Les paysages du Morbihan ne sont pas du tout banals. Un des enjeux principaux consiste à valoriser, au-delà des côtes et du canal déjà reconnus, d’autres lieux moins souvent identifiés et qui contribuent néanmoins à la personnalité du département. Citons par exemple les cluses des reliefs de Lanvaux, le val de Béganne, les rebords de Cléguérec, comme autant de lieux à redécouvrir et à valoriser davantage.
Dans son ensemble, le Morbihan présente une personnalité particulière et chaque parcelle du territoire mérite une attention aussi vive que le plus emblématique des sites côtiers.
Le paysage procède de l’expérience sensible : un territoire peut être paysage s’il est possible d’y accéder, de le « pratiquer », et de l’observer. La problématique est importante dans le Morbihan, avec le réseau des chemins bocagers à entretenir, les rivières nombreuses mais souvent inaccessibles, et devant les processus de fermeture visuelle par la friche et l’enrésinement de nombreux sites de vallées, d’anciennes landes, et des campagnes côtières.
Le Morbihan est un des tout premiers départements agricoles français, la vitalité de l’agriculture est indispensable à la personnalité des paysages, déjà fortement influencés par la révolution agricole du XX° siècle.

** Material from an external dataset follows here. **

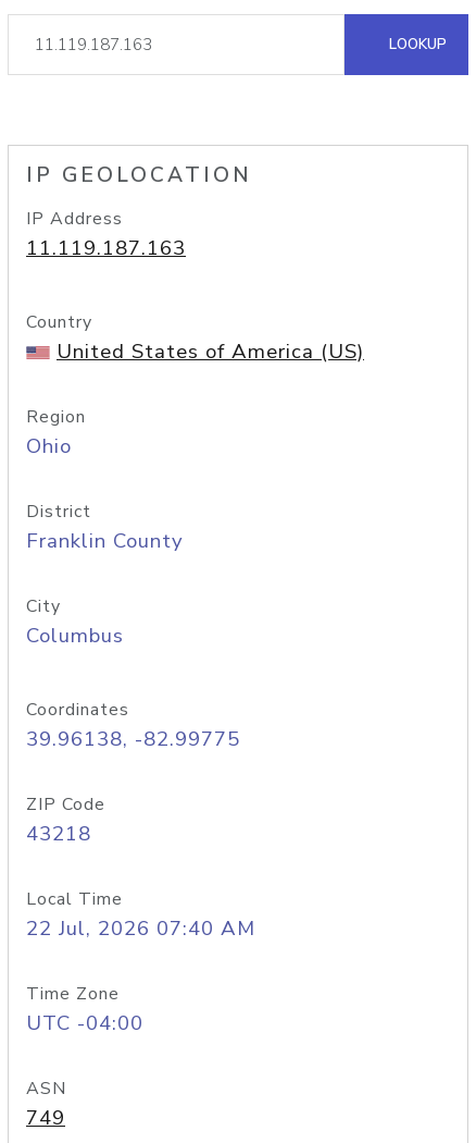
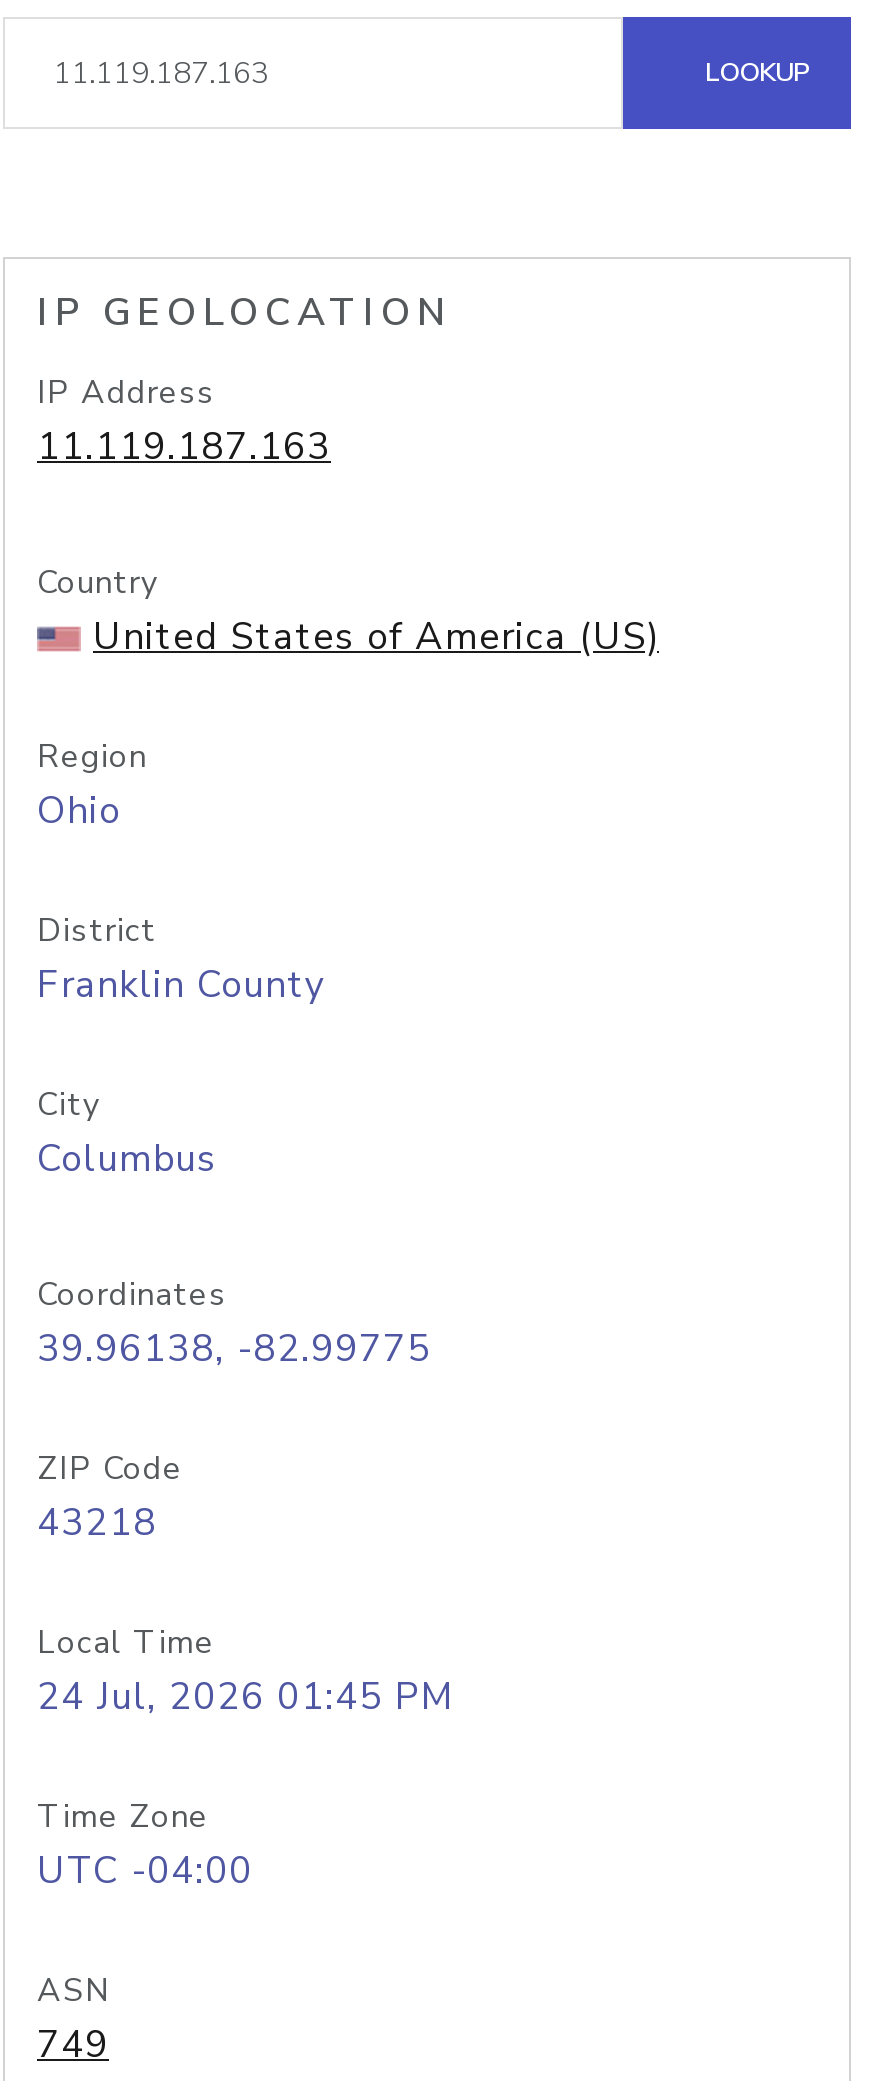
[26,914,255,943] 22 Jul, 2026 07:40 AM -> [37,1671,455,1723] 24 Jul, 2026 01:45 PM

Les enjeux paysagers de l’agriculture consistent pour l’essentiel à contrer la déprise agricole des secteurs fragiles ou concurrencés par l’immobilier, à retrouver si possible les agricultures des fonds de vallées, voire des landes, à justifier et entretenir le bocage, à mieux contrôler l’inscription des bâtiments agricoles et agro-alimentaires.
L’étalement urbain, notamment par les zones d’activité et pavillonnaires, a très durement marqué les paysages morbihannais depuis 60 ans. La consommation, par l’urbanisation, des espaces agro-naturels s’accompagne d’une grave banalisation et d’une déstructuration des territoires, constituant un des enjeux les plus brûlants auquel répondre. La loi « littoral » permet un contrôle du phénomène en relation aux paysages côtiers. Une importante maîtrise des développements urbains, en intelligence avec les paysages agro-naturels, est devenue indispensable, ainsi qu’un mode de production différent des formes urbaines et architecturales. Il est temps de mettre un terme à l’étalement urbain le long des routes, et de densifier les enveloppes urbaines souvent très lâches. De même, des aménagements de « réparations » deviendront utiles devant les effets du développement urbain, fondés notamment sur les réseaux de paysages et les liaisons douces.

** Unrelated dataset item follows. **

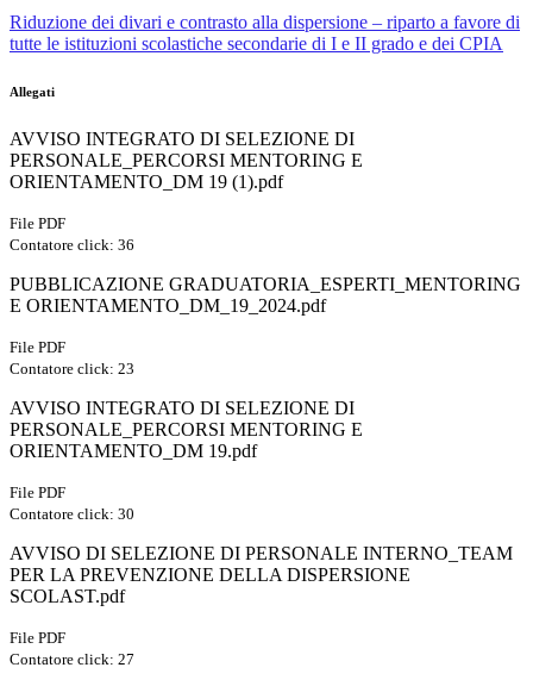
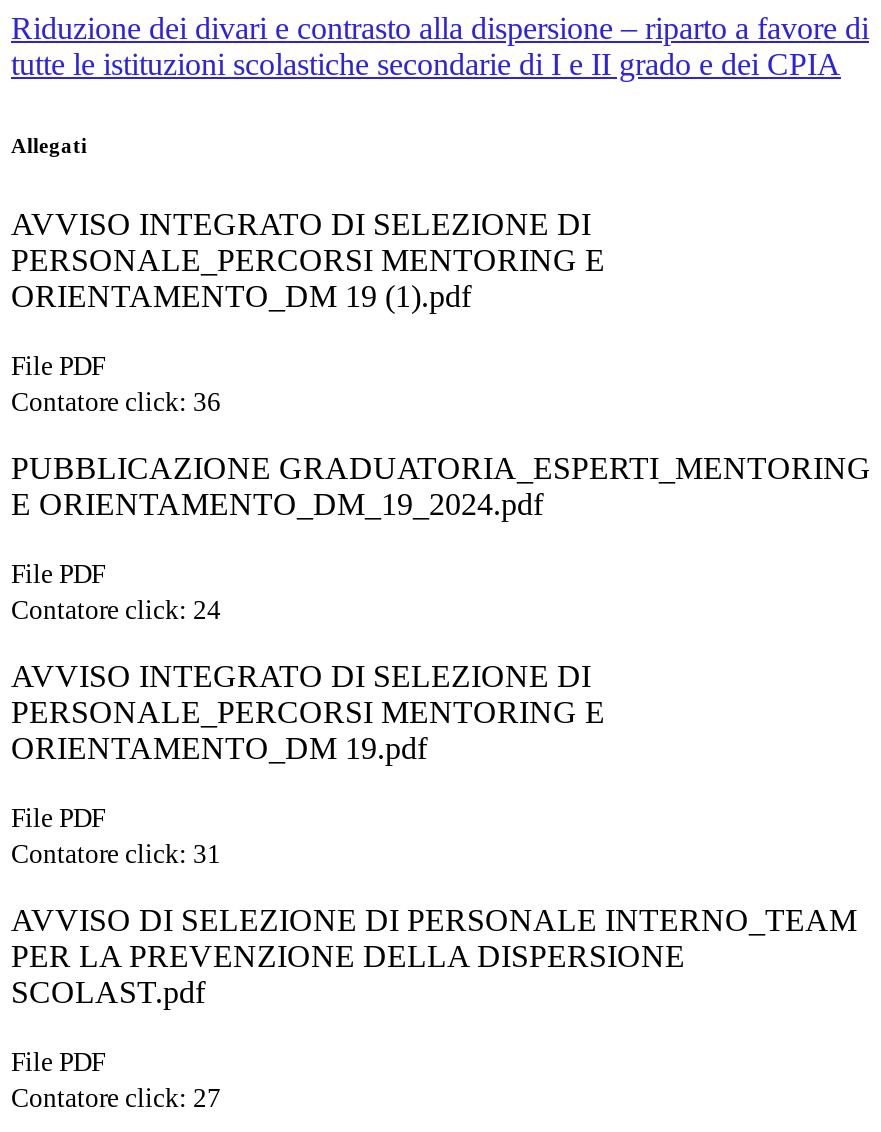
[10,360,134,378] Contatore click: 23 -> [11,595,221,625] Contatore click: 24
[10,505,134,523] Contatore click: 30 -> [11,839,221,869] Contatore click: 31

Il est possible de transformer un paysage, avec une volonté sociale et politique, en répondant à un projet économique et social, comme ce fut le cas pour la création du bocage, ou lors du remembrement. Les paysages du Morbihan n’obéissent pas à des structures figées qu’il s’agirait de perpétuer. Au contraire, une grande souplesse apparaît dans l’analyse des composantes et ouvre des perspectives de projet très motivantes.

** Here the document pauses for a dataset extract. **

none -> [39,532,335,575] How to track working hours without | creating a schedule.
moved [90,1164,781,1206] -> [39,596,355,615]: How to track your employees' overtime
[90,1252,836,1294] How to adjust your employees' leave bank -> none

Au-delà des protections, les paysages morbihannais nécessitent aujourd’hui d’être pris en compte dans les projets de territoire à diverses échelles. Une mise en cohérence de l’urbain, du rural, des loisirs, de l’environnement, ainsi que de l’image des territoires, est devenue nécessaire, et passe par le projet. La question du paysage, particulièrement synthétique, peut être mise au centre des schémas de cohérence territoriale, des plans locaux d’urbanisme intercommunaux, des zones d’aménagement concerté… et de tout autre projet territorial, en prenant soin d’y intégrer davantage les questions agricoles, trop souvent négligées dans ces documents.
L’exemple des Parcs Naturels Régionaux ouvre à ce titre une perspective passionnante. Les méthodes particulières y permettent l’énoncé d’un projet profondément concerté et qui embrasse toutes les dimensions du territoire. La prospérité économique y est notamment associée à la volonté d’accompagner durablement la beauté des paysages.